Extracted entries:

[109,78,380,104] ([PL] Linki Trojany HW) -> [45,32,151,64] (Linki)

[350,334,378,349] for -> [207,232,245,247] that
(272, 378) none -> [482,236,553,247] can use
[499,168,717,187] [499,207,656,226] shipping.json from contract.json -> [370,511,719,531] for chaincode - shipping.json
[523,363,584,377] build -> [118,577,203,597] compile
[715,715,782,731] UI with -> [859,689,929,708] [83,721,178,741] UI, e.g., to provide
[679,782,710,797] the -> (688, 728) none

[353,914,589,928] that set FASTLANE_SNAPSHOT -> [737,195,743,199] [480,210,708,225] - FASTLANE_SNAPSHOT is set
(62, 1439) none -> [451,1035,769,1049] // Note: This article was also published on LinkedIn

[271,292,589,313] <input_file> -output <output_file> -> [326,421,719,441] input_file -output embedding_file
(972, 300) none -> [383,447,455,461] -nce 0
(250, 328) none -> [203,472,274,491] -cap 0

What is needed: Starting at the line above that holds "[350,334,378,349] for ->" and ending at the line that holds "[353,914,589,928] that set", transcribe each line exactly and include no other lines.

Exercise response:
[350,334,378,349] for -> [207,232,245,247] that
(272, 378) none -> [482,236,553,247] can use
[499,168,717,187] [499,207,656,226] shipping.json from contract.json -> [370,511,719,531] for chaincode - shipping.json
[523,363,584,377] build -> [118,577,203,597] compile
[715,715,782,731] UI with -> [859,689,929,708] [83,721,178,741] UI, e.g., to provide
[679,782,710,797] the -> (688, 728) none

[353,914,589,928] that set FASTLANE_SNAPSHOT -> [737,195,743,199] [480,210,708,225] - FASTLANE_SNAPSHOT is set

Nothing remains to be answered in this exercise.